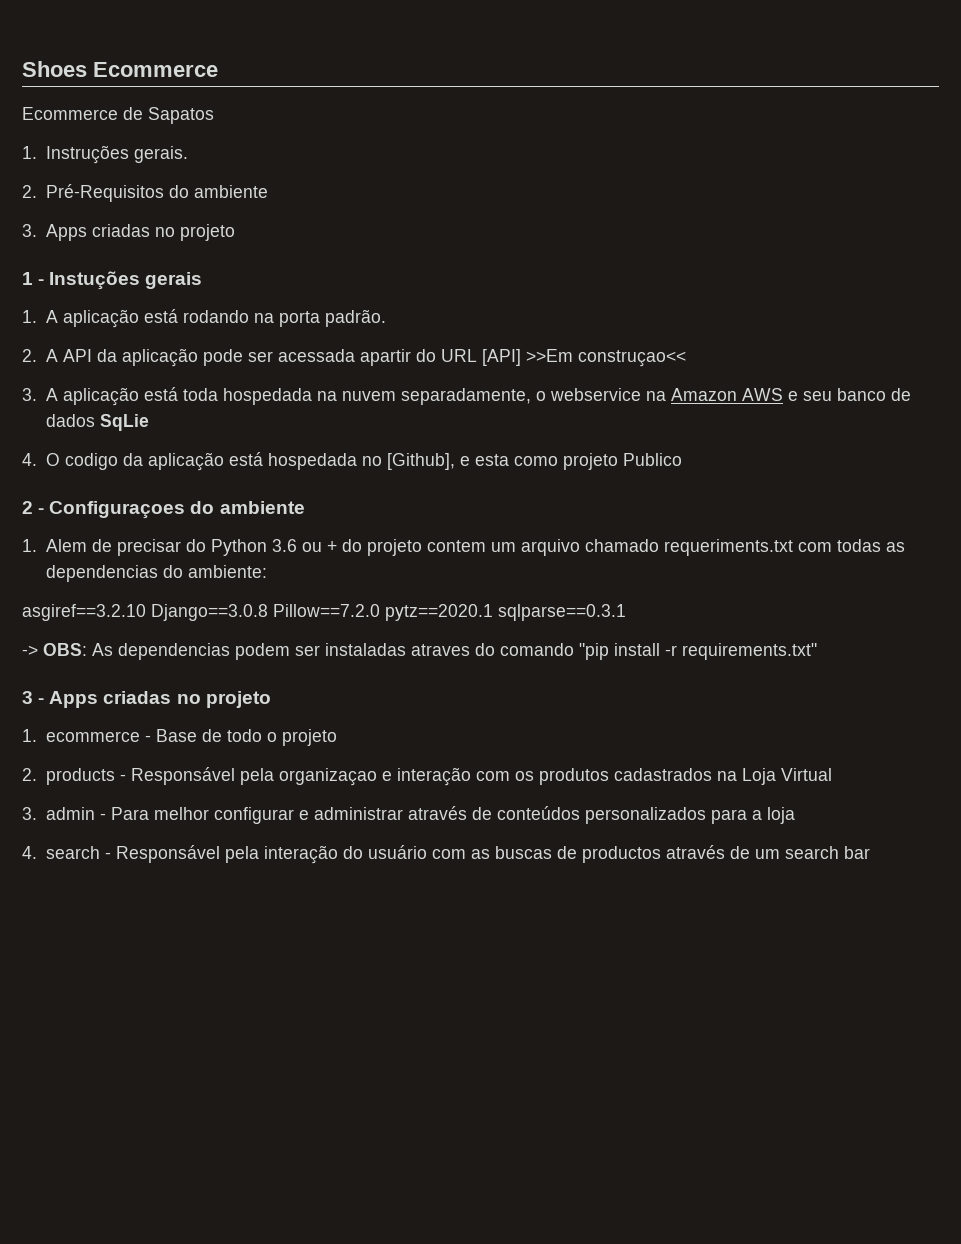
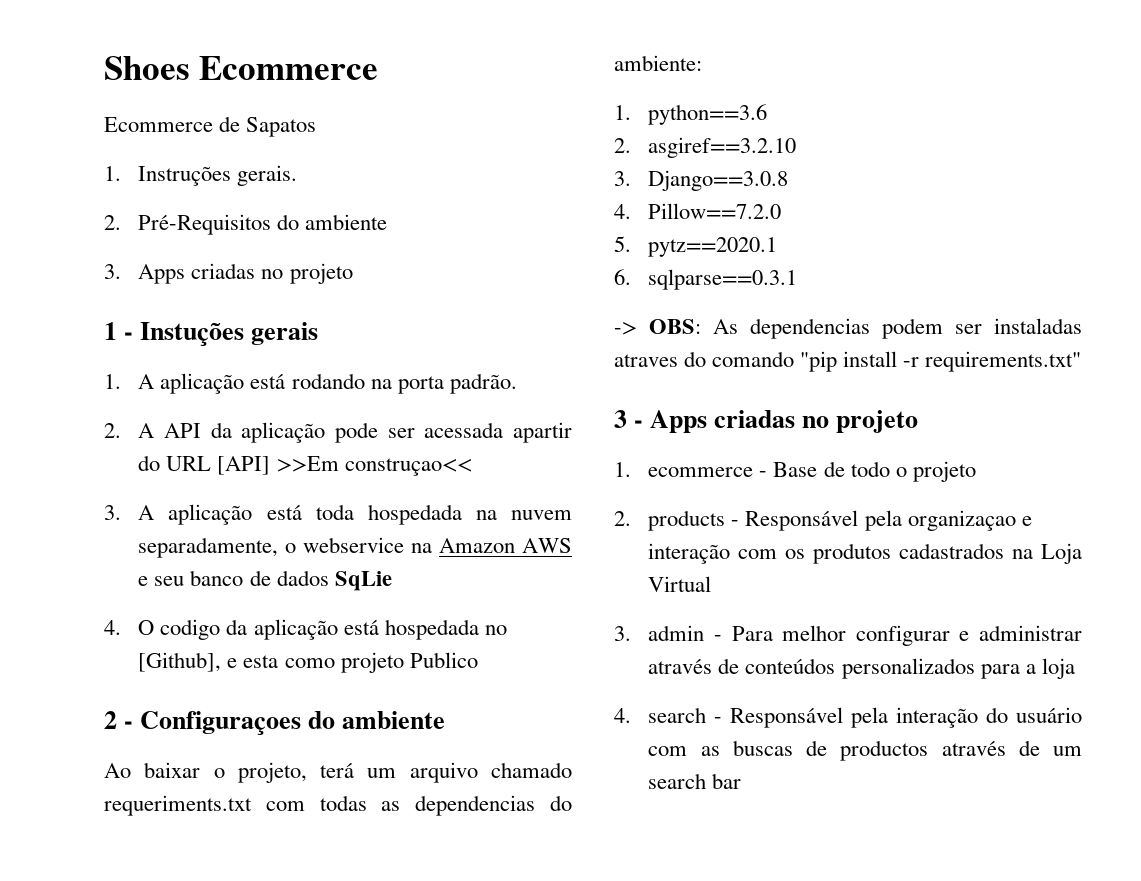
[22,539,486,556] 1. Alem de precisar do Python 3.6 ou + do projeto contem -> [104,762,355,783] Ao baixar o projeto, terá
(267, 571) none -> [614,104,768,125] [614,138,631,153] 1. python==3.6 // 2.
(146, 612) none -> [614,171,631,186] // 3.
(268, 612) none -> [614,204,631,219] // 4.
(380, 610) none -> [614,236,631,252] // 5.
(493, 612) none -> [614,269,631,285] // 6.

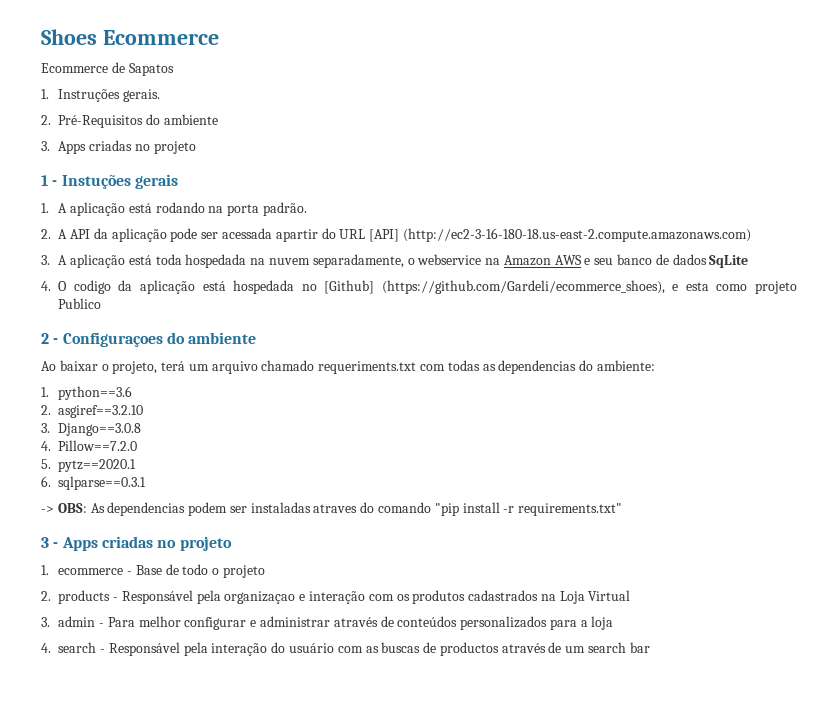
[276,456,472,476] >>Em construçao<< -> [402,228,751,242] (http://ec2-3-16-180-18.us-east-2.compute.amazonaws.com)
[334,571,392,591] SqLie -> [709,255,749,268] SqLite
[138,652,222,672] [Github], -> [324,280,665,294] [Github] (https://github.com/Gardeli/ecommerce_shoes),

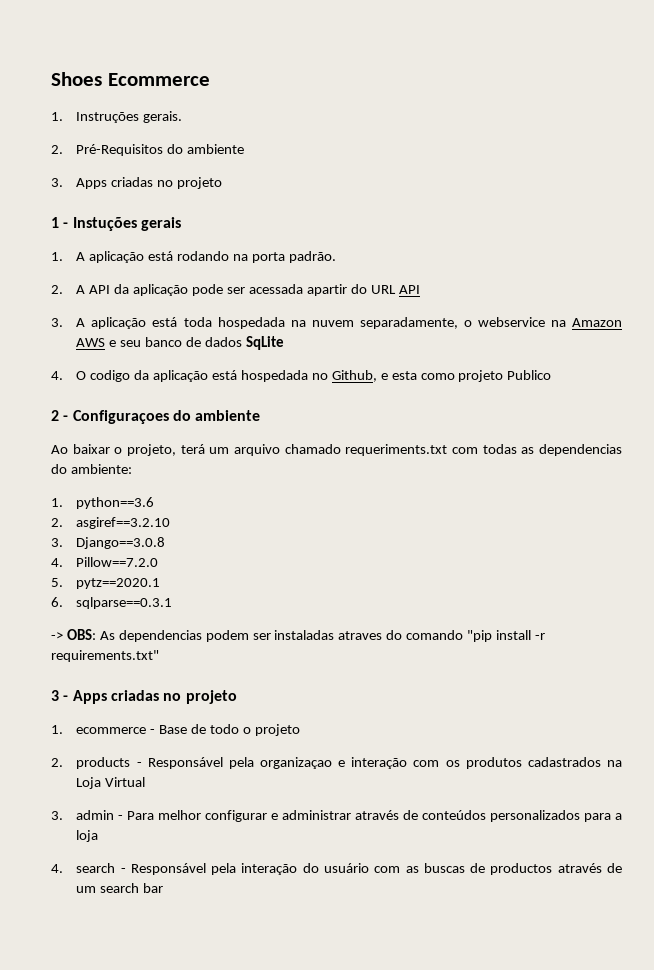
[41,62,174,76] // Ecommerce de Sapatos -> (210, 79) none
[369,228,751,242] [API] (http://ec2-3-16-180-18.us-east-2.compute.amazonaws.com) -> [398,285,420,294] API
[324,280,665,294] [Github] (https://github.com/Gardeli/ecommerce_shoes), -> [331,370,377,382] Github,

━━━━━━━━━━━━━━━━━━━━━━━━━━━━━━

### WHAT YOU ARE ASKED TO DO
Pictures in the entries do not go into the copy. Print only the lines starting at the one containing "(268, 612) none -> [614,204,631,219] // 4." and ending at the one containing "[334,571,392,591] SqLie ->", exactly as they appear.

### RESULT OF THIS TASK
(268, 612) none -> [614,204,631,219] // 4.
(380, 610) none -> [614,236,631,252] // 5.
(493, 612) none -> [614,269,631,285] // 6.

[276,456,472,476] >>Em construçao<< -> [402,228,751,242] (http://ec2-3-16-180-18.us-east-2.compute.amazonaws.com)
[334,571,392,591] SqLie -> [709,255,749,268] SqLite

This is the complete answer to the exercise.